Wednesday, April 10, 2019

THANKFULNESS



We are awaiting the storm. Apparently it is going to be a big one. We finally were freed from the last bit of old snow yesterday or day before, my days run together. It is okay. It will melt quickly. I don't know if I am influenced by the media hype, but I can feel the tension before the storm; both exciting and apprehensive. We could get over a foot of snow.

I have been learning a great deal about keeping my mind free of negative input so I can be loving in the moment. I am not out of the woods by any means. I am learning though and the last three days have been good.

Much of it has to do with my changing role in relation to Jamie's health. I need to go from husband to caretaker in seconds and sometimes I don't get the cues. Periodic forgetfulness is an interesting phenomena and how one's partner responds to it can create turmoil or peace. I will have much more to say about this at a later time.

Our cleaning lady just arrived and now I have lost my train of thought. After living here seven months we decided we ought to clean and vacuum. It actually doesn't look that bad, to me, others like my daughter may have a different perspective. We have had a cleaning lady since I retired in 2000. We had some vague idea with a smaller home we wouldn't need one. After all, there is no more tracking in of chicken, sheep, turkey, goose and goat manure, no more shedding of feed and hay from my clothes. I miss those days but this new life is okay too.

Oh, I got back my train of thought. In the last week I have become more and more aware of how important thankfulness is. When I have felt the encroachment of darkness, I focus on the first thing that comes to my mind that I am thankful for. At first we may not be able to think of anything if we are really down, but we can always find something. I have food in the house. My foot doesn't hurt. I am not sick. I am not very sick. Find something and thank the Loving Universe for it. As soon as we pry open the door to our gratefulness, more ideas flood in. As we express our thankfulness we will feel lighter and lighter. Whatever has been inviting the darkness will fade away.

As I reported I fell down on last Wednesday and I was afraid I had hurt myself. I was in a mild downer for awhile because I felt I may have set myself back considerably. I didn't, by Sunday Morning I was completely better. Instead of focusing on the fear that I might have hurt myself permanently, I talked to my body and praised it for its healing function. I spent one night in agony, but with help from a dose of tylenol I got through it.

The Night of agony didn't happen right after the fall. I fell on Wednesday. Thursday I was aware of a painful knot on my left hip and mild pain in my left shoulder and arm. The pain in my shoulder remained a mild complaint until Friday afternoon, I was on a long telephone conversation and the act of holding the phone up to my ear for an hour somehow aggravated the condition. I wanted to take something before I went to bed but all we had was aspirin and ibuprofen neither are recommended if one is on Xarelto [I hope to be off it soon].

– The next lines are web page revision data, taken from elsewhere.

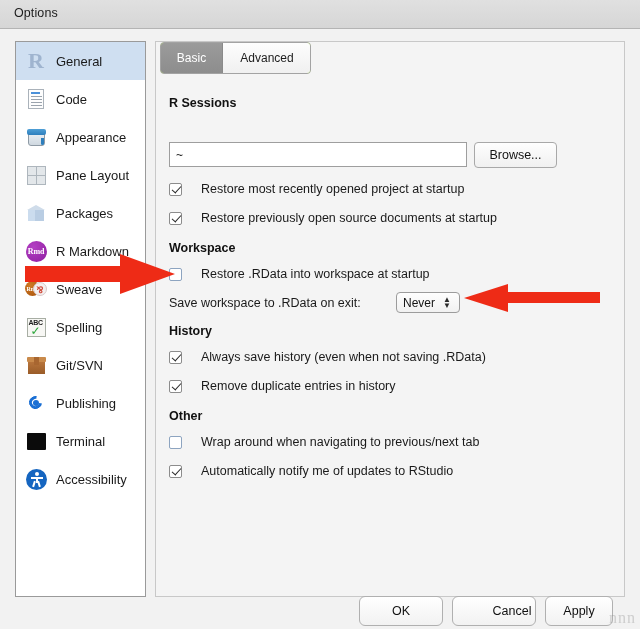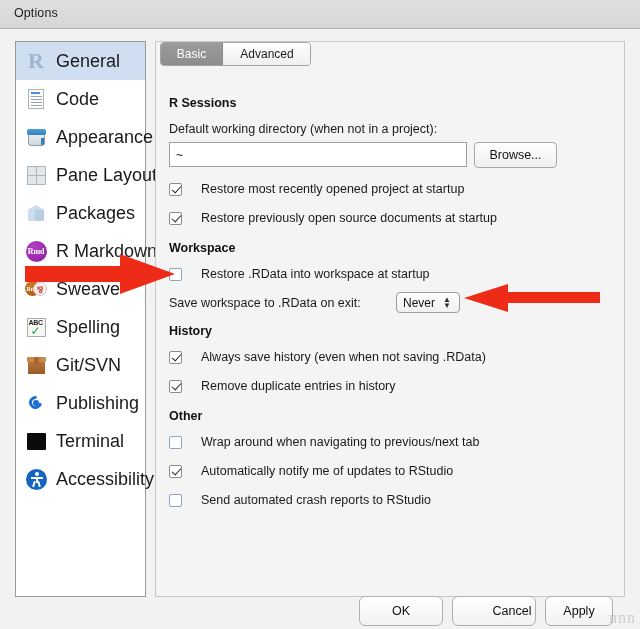--- a/index.html
+++ b/index.html
@@ -68,7 +68,7 @@
     justify-content: center;
   }
   .sidebar-label {
-    font-size: 18px;
+    font-size: 13px;
     color: #1a1a1a;
     white-space: nowrap;
   }

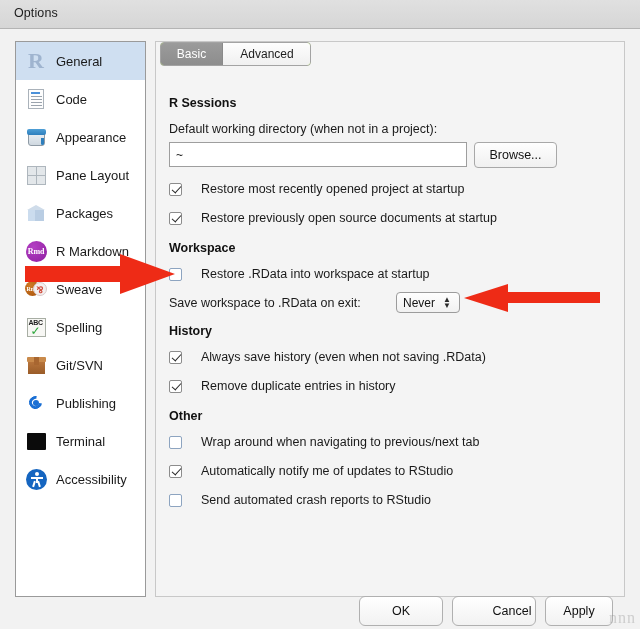--- a/index.html
+++ b/index.html
@@ -342,7 +342,7 @@
   .tabs {
     position: absolute;
     left: 159px; top: 13px;
-    width: 151px; height: 24px;
+    width: 151px; height: 32px;
     display: flex;
     border: 1px solid #a3a3a3;
     border-radius: 4px;

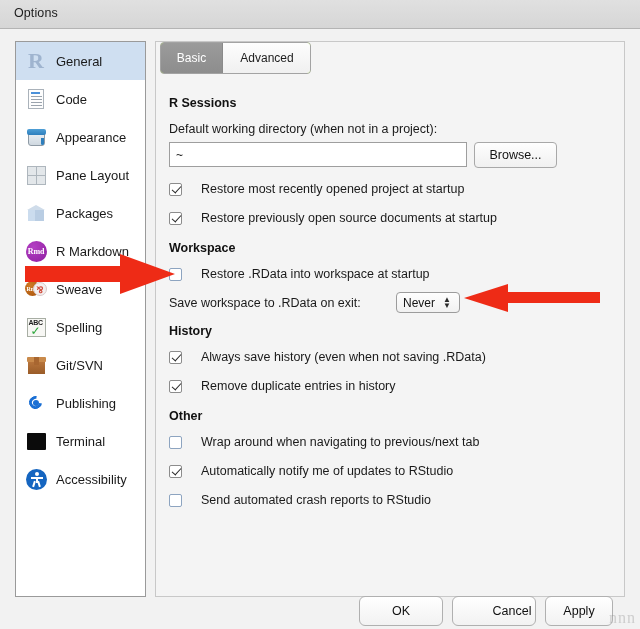--- a/index.html
+++ b/index.html
@@ -626,7 +626,6 @@
 
     <div class="section-title" style="left:13px; top:54px;">R Sessions</div>
 
-    <div class="field-label" style="left:13px; top:80px;">Default working directory (when not in a project):</div>
 
     <input class="text-input" style="left: 13px; top: 100px; width: 298px; height: 25px;" readonly="" value="~">
 

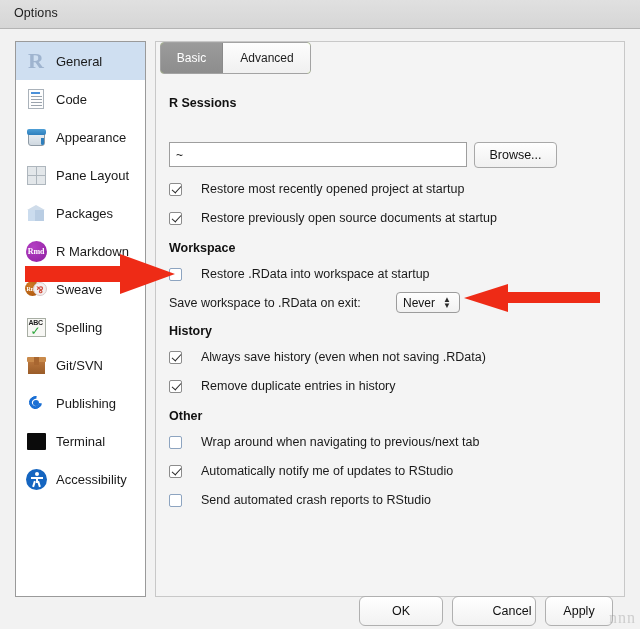--- a/index.html
+++ b/index.html
@@ -682,10 +682,6 @@
       <span class="check-label">Automatically notify me of updates to RStudio</span>
     </div>
 
-    <div class="check-row" style="left:13px; top:451px;">
-      <span class="checkbox unchecked"></span>
-      <span class="check-label">Send automated crash reports to RStudio</span>
-    </div>
 
   </div>
 

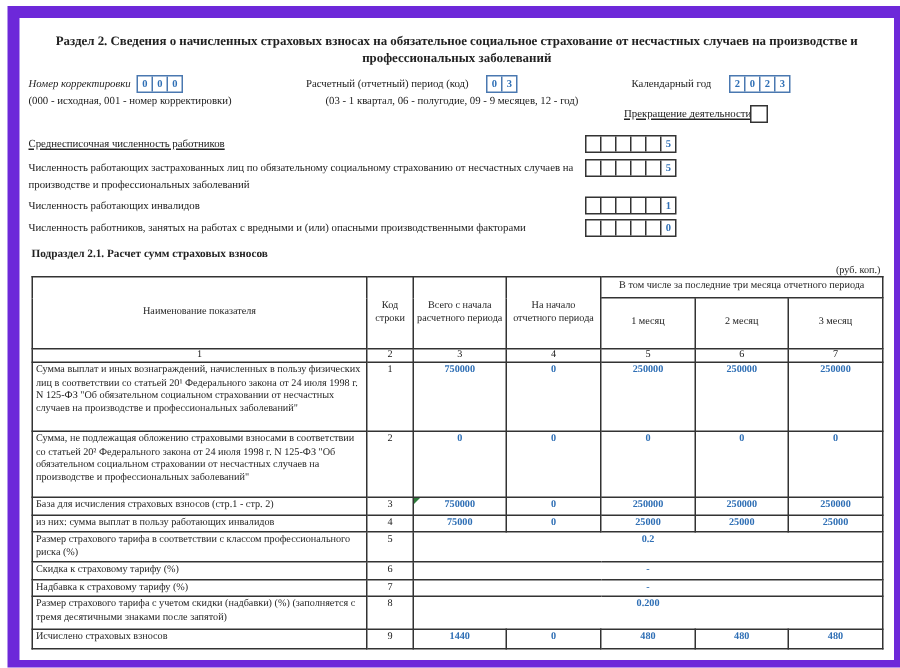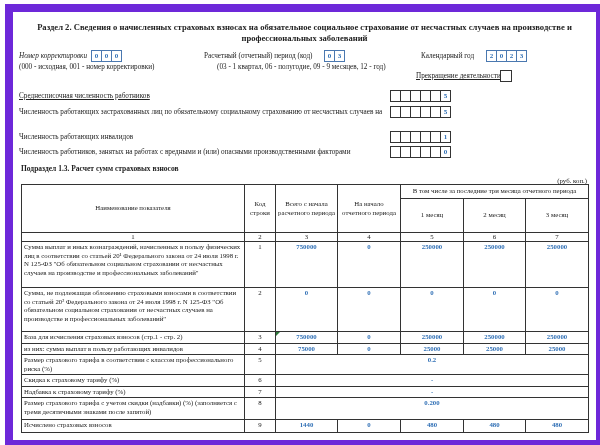--- a/index.html
+++ b/index.html
@@ -78,6 +78,7 @@
   </div>
 
   <div class="lbl" style="left:6px;top:96px;">Численность работающих застрахованных лиц по обязательному социальному  страхованию от несчастных случаев на</div>
+  <div class="lbl" style="left:6px;top:107px;">производстве и профессиональных заболеваний</div>
   <div class="boxes" style="left:377px;top:94px;">
     <div class="cell"></div>
     <div class="cell"></div>

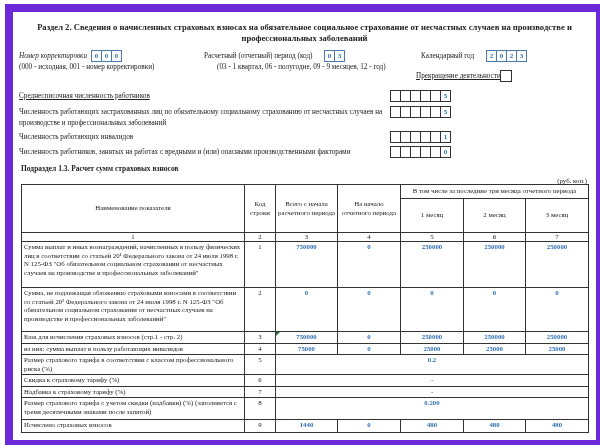--- a/index.html
+++ b/index.html
@@ -108,7 +108,7 @@
     <div class="cell">0</div>
   </div>
 
-  <div class="subtitle">Подраздел 1.3. Расчет сумм страховых взносов</div>
+  <div class="subtitle">Подраздел 2.1. Расчет сумм страховых взносов</div>
   <div class="unit">(руб. коп.)</div>
 
   <table class="main">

I thought lying in bed would work out. Usually I can enter into the center of the pain, feel all of its intensity, bless it and it will allow me to sleep. Not this time. The pain was off the scale. I don't know what health professionals mean when they show you a pain chart from zero to ten and you are suppose to assess the pain. I thought about that, for the first time in my life I would say the pain was off the chart. The center of the pain was somewhere in my shoulder but my arm was useless. I went to bed about 11:30 and by 2:30AM I heaved myself out of bed, put on my clothes with great difficulty and went to Coborns and bought some Tylenol. My sore arm and shoulder would not allow me to take my wallet out of my pocket and I had to ask the clerk to do so. I relayed my story to him and he didn't think I was weird.

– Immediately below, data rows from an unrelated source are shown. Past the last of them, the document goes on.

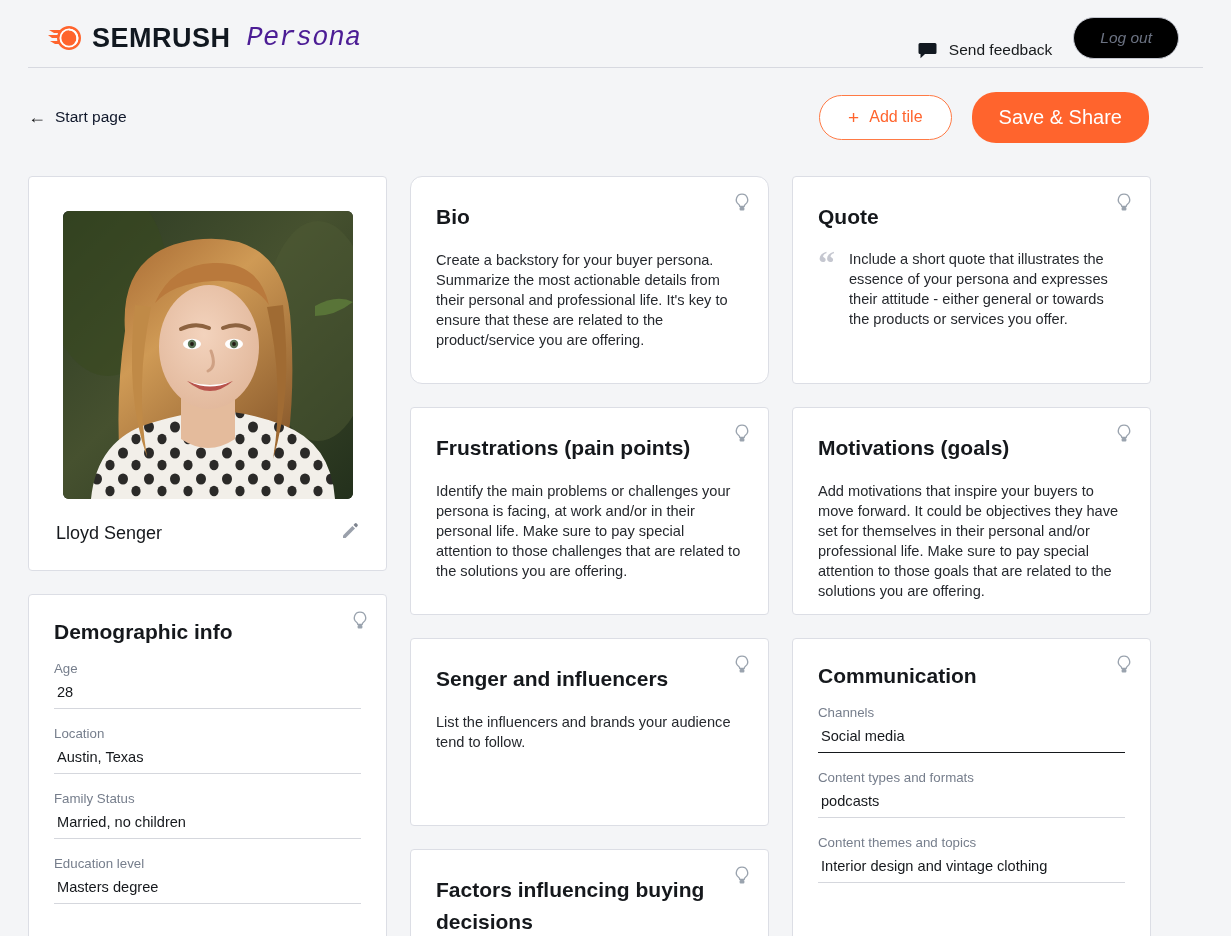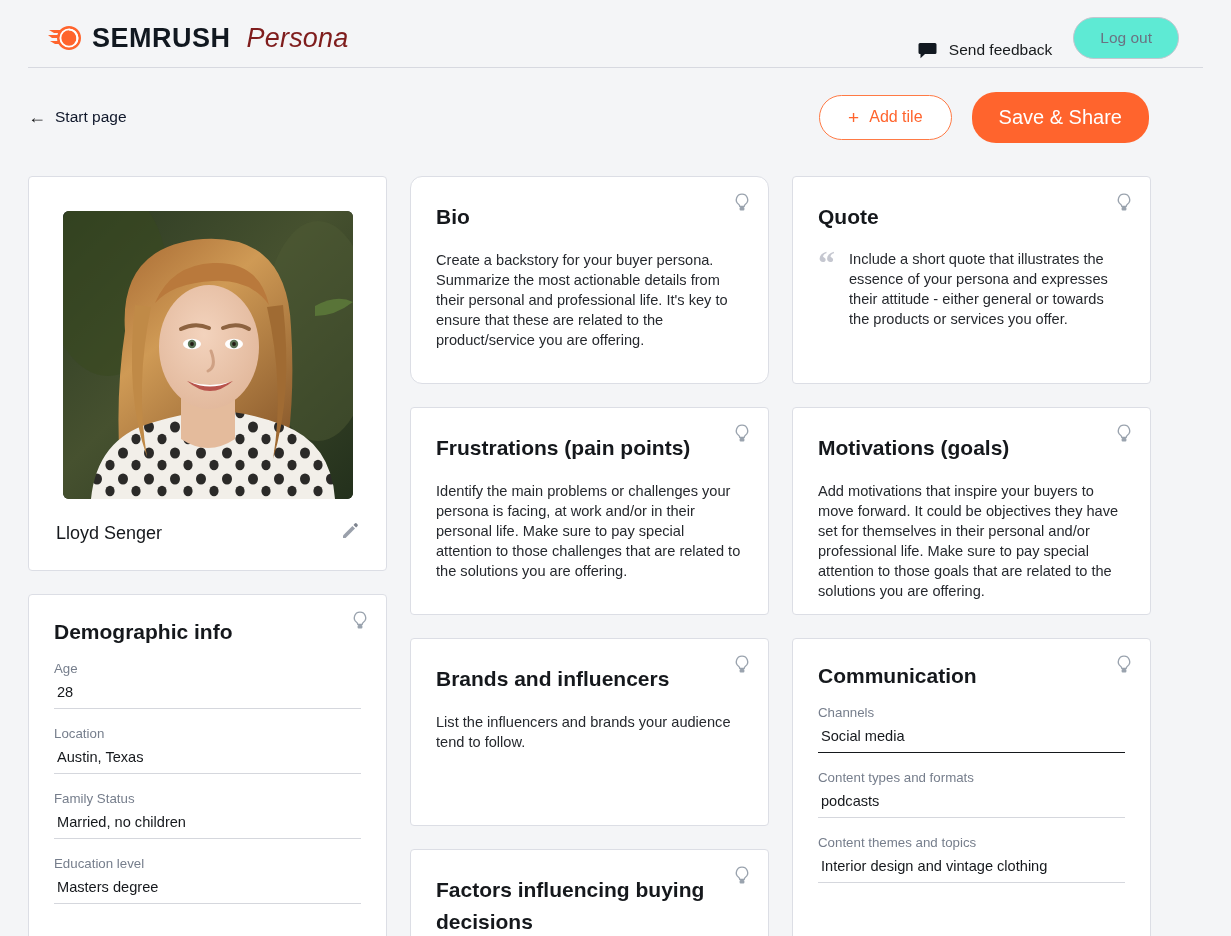--- a/index.html
+++ b/index.html
@@ -24,8 +24,8 @@
     color: #111820;
   }
   .logo-persona {
-    font-size: 27px; color: #7f1d1d; font-style: italic;
-    font-family: Liberation Sans, sans-serif; margin-left: 6px; letter-spacing: .2px;
+    font-size: 27px; color: #4c1d95; font-style: italic;
+    font-family: Liberation Mono, monospace; margin-left: 6px; letter-spacing: .2px;
   }
   .topbar-right {
     margin-left: auto; display: flex; align-items: flex-end; gap: 21px;

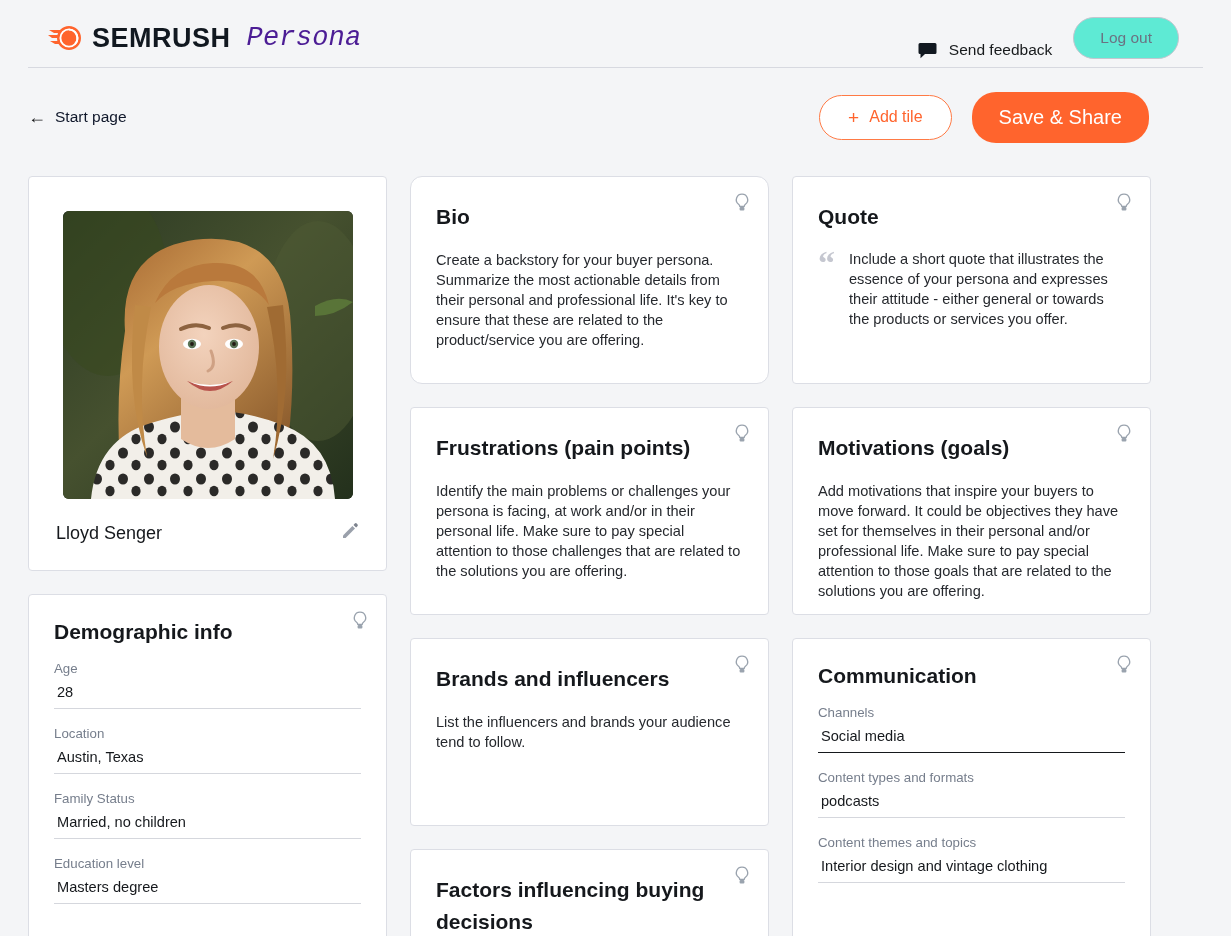--- a/index.html
+++ b/index.html
@@ -34,11 +34,12 @@
   .feedback-label { font-size: 15.5px; color: #171a1c; }
   .logout-btn {
     border: 1px solid #c3c6cf; border-radius: 22px;
-    background: #5eead4;
+    background: #000000;
     padding: 11px 26px;
     font-size: 15.5px; color: #6b7282;
     cursor: pointer;
     font-family: "Liberation Sans", sans-serif;
+    font-style: italic;
   }
   .divider {
     position: absolute; left: 28px; right: 28px; top: 67px;

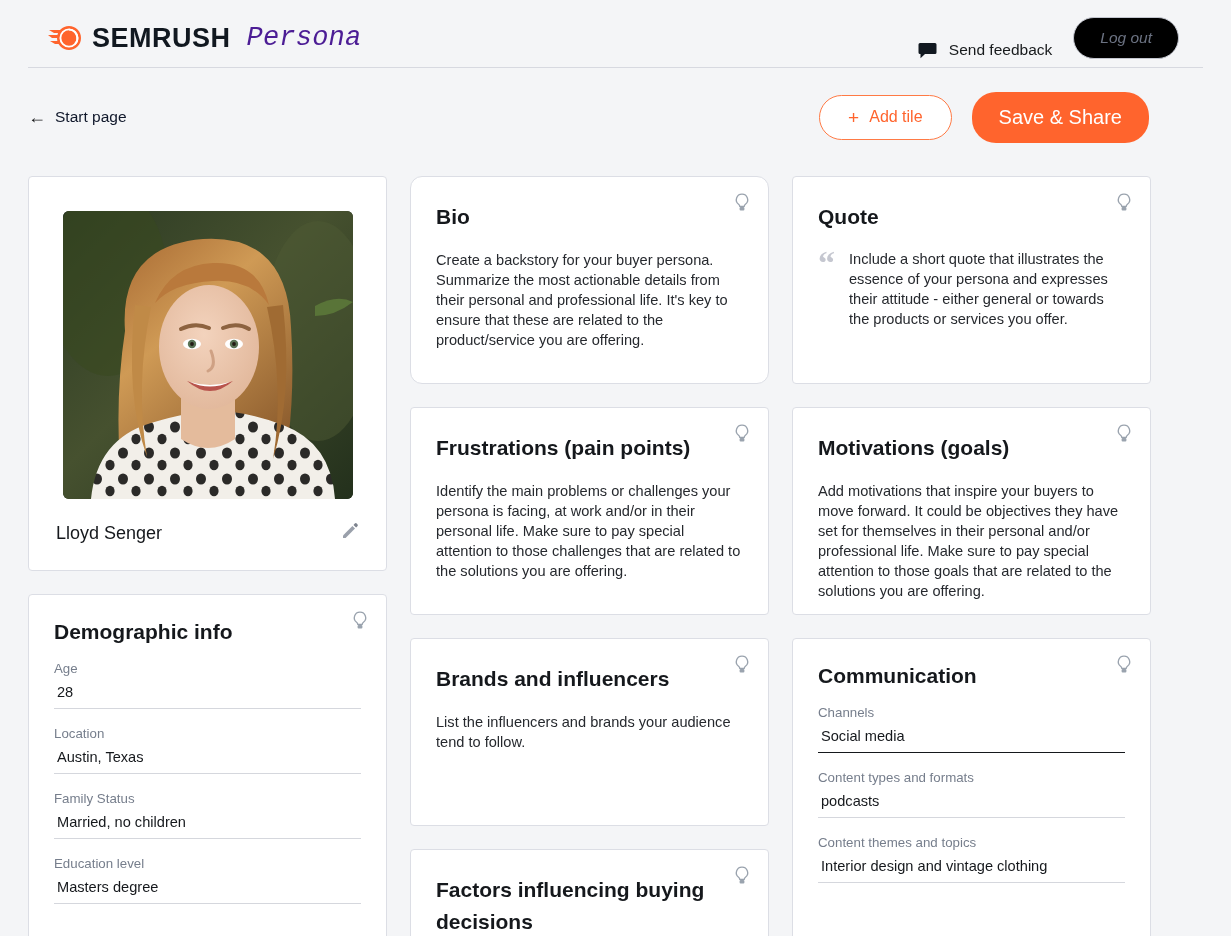--- a/index.html
+++ b/index.html
@@ -317,7 +317,7 @@
               <rect x="5.6" y="14" width="4.8" height="3.6" rx="1" fill="#9aa3ae"></rect>
             </svg>
         </span>
-        <div class="tile-title">Brands and influencers</div>
+        <div class="tile-title">Senger and influencers</div>
         <div class="tile-desc">List the influencers and brands your audience tend to follow.</div>
       </div>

I got home took a dose of Tylenol and went to bed. It took a while and another dose, but finally the pain dissipated enough that I could sleep. I took a preventative dose upon arising. I had no pain all day Saturday. I took another preventative dose on Saturday night to insure I would sleep. I had no trace of a problem on Sunday Morning and haven't had since.

It was a miracle. I was sure there was something seriously wrong, slipped disc, significant nerve damage etc. It was discouraging to have this happen after all I have been through with this amazing body.

I was elated most of the day Sunday and off and on since. My body and the Loving Universe gave me a giant reprieve. I can continue to go forward with my healing. I can close my eyes, find that peaceful place, express my gratitude and experience elation.

For some time now I have been thanking our Mother/Father God upon going to bed. I look over the day and express my gratitude for all my experiences. When I awake in the Morning I express my thanks for the great sleep and the for the new day that stretches before me.

I think our cleaning lady is done. I need to settle up and express my thanks for the clean house.


Love and Peace, Gregg

P.S. I just looked at our local forecast, worse case scenario we could get 24 inches of new snow!